Translation (Visvanatha Cakravarti Thakura)
The yogī, furnished with the impressions of his senses in his mind from many births in the past, which are temporary like a single dream experience of all sorts of men and enjoyment, will worship the Lord, an ocean of bliss, eternal in time and space, and nothing else, since those things will cause degradation.
Purport
In this verse, the process of devotional service is indicated by the great
gosvāmī
Śrīla Śukadeva. He tries to impress upon us that instead of diverting our attention to several branches of self-realization, we should concentrate upon the Supreme Personality of Godhead as the supreme object of realization, worship and devotion. Self-realization is, as it were, offering a fight for eternal life against the material struggle for existence, and therefore by the illusory grace of the external energy, the
yogī
or the devotee is faced with many allurements which can entangle a great fighter again in the bondage of material existence. A
yogī
can attain miraculous successes in material achievements, such as
aṇimā
and
laghimā,
by which one can become more minute than the minutest or lighter than the lightest, or in the ordinary sense, one may achieve material benedictions in the shape of wealth and women. But one is warned against such allurements because entanglement again in such illusory pleasure means degradation of the self and further imprisonment in the material world. By this warning, one should follow one’s vigilant intelligence only.
The Supreme Lord is one, and His expansions are various. He is therefore the Supersoul of everything. When a man sees anything, he must know that his seeing is secondary and the Lord’s seeing is primary. One cannot see anything without the Lord’s having first seen it. That is the instruction of the
Vedas
and the
Upaniṣads.
So whatever we see or do, the Supersoul of all acts of seeing or doing is the Lord. This theory of simultaneous oneness and difference between the individual soul and the Supersoul is propounded by Lord Śrī Caitanya Mahāprabhu as the philosophy of
acintya-bhedābheda-tattva.
The
virāṭ-rūpa,
or the gigantic feature of the Supreme Lord, includes everything materially manifested, and therefore the
virāṭ
or gigantic feature of the Lord is the Supersoul of all living and nonliving entities. But the
virāṭ-rūpa
is also the manifestation of Nārāyaṇa or Viṣṇu, and going further on and on one will eventually see that Lord Kṛṣṇa is the ultimate Supersoul of everything that be. The conclusion is that one should unhesitatingly become a worshiper of Lord Kṛṣṇa, or, for that matter, His plenary expansion Nārāyaṇa, and none else.
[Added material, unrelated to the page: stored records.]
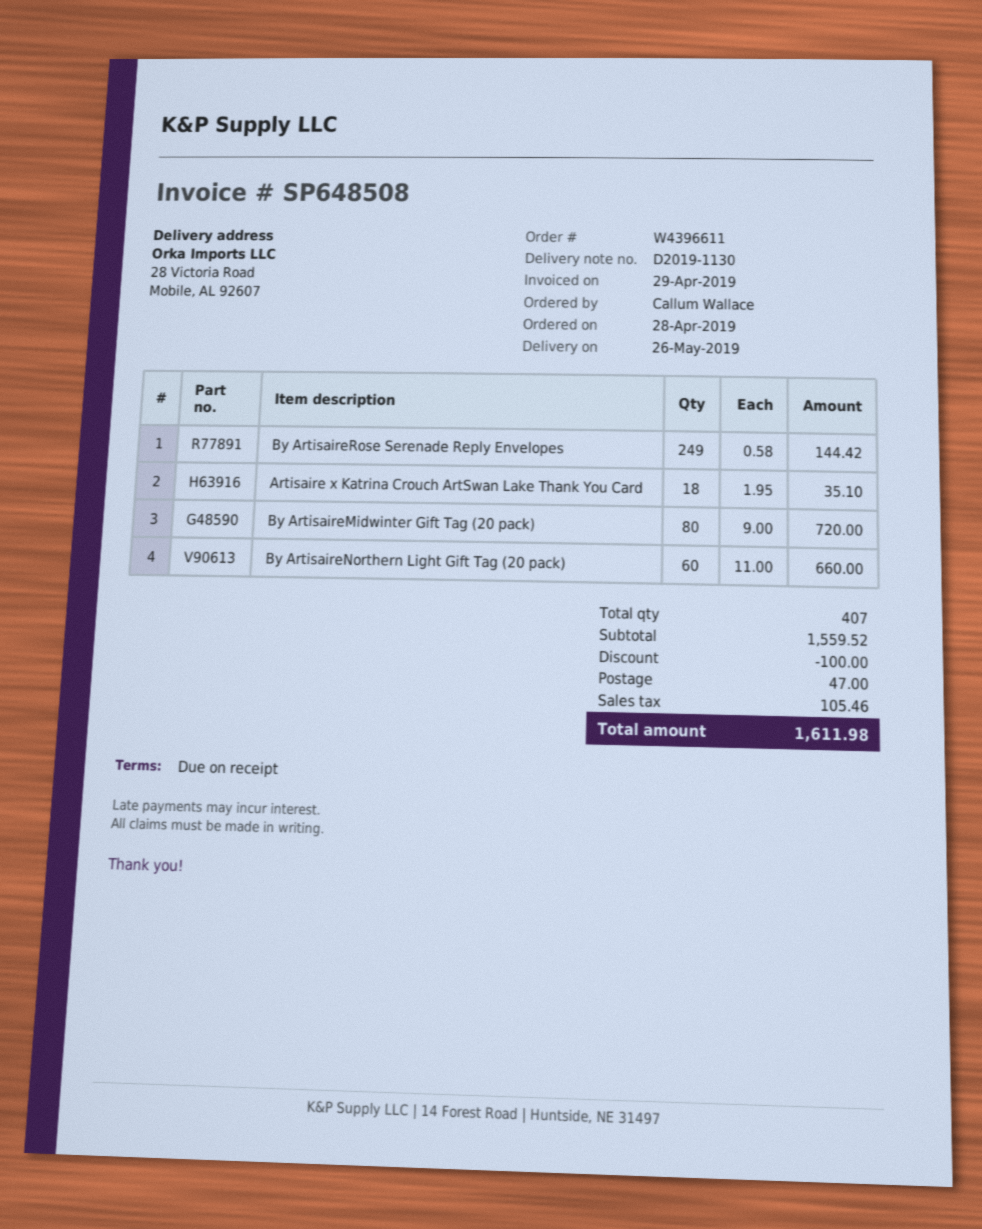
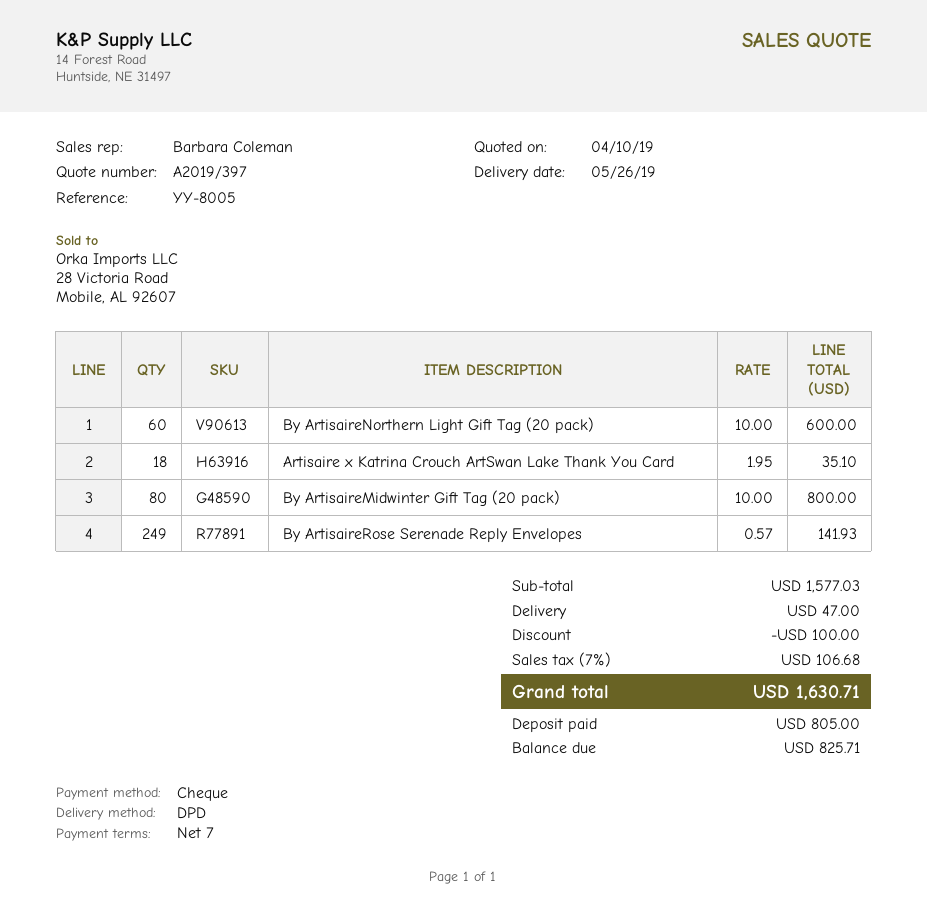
payment terms: on receipt -> 7 days
By ArtisaireRose Serenade Reply Envelopes: 249 x 0.58 = 144.42 -> 249 x 0.57 = 141.93
By ArtisaireMidwinter Gift Tag (20 pack): 80 x 9.00 = 720.00 -> 80 x 10.00 = 800.00
By ArtisaireNorthern Light Gift Tag (20 pack): 60 x 11.00 = 660.00 -> 60 x 10.00 = 600.00
subtotal: 1559.52 -> 1577.03
tax: 105.46 -> 106.68
total: 1611.98 -> 1630.71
In the Vedic hymns, it is clearly said that first of all Nārāyaṇa cast a glance over matter and thus there was creation. Before creation, there was neither Brahmā nor Śiva, and what to speak of others. Śrīpāda Śaṅkarācārya has definitely accepted this, that Nārāyaṇa is beyond the material creation and that all others are within the material creation. The whole material creation, therefore, is one with and different from Nārāyaṇa, simultaneously, and this supports the
acintya-bhedābheda-tattva
philosophy of Lord Śrī Caitanya Mahāprabhu. Being an emanation from the glancing potency of Nārāyaṇa, the whole material creation is nondifferent from Him. But because it is the effect of His external energy (
bahiraṅgā māyā
) and is aloof from the internal potency (
ātma-māyā
), the whole material creation is different from Him at the same time. The example given in this verse very nicely is that of the dreaming man. The dreaming man creates many things in his dream, and thus he himself becomes the entangled seer of the dream and is also affected by the consequences. This material creation is also exactly a dreamlike creation of the Lord, but He, being the transcendental Supersoul, is neither entangled nor affected by the reactions of such a dreamlike creation. He is always in His transcendental position, but essentially He is everything, and nothing is apart from Him. As a part of Him, one should therefore concentrate on Him only, without deviation; otherwise one is sure to be overcome by the potencies of the material creation, one after another. It is confirmed in the
Bhagavad-gītā
(9.7)
as follows:
sarva-bhūtāni kaunteya
prakṛtiṁ yānti māmikām
kalpa-kṣaye punas tāni
kalpādau visṛjāmy aham
“O son of Kuntī, at the end of the millennium every material manifestation enters into My nature, and at the beginning of another millennium, by My potency, I again create.”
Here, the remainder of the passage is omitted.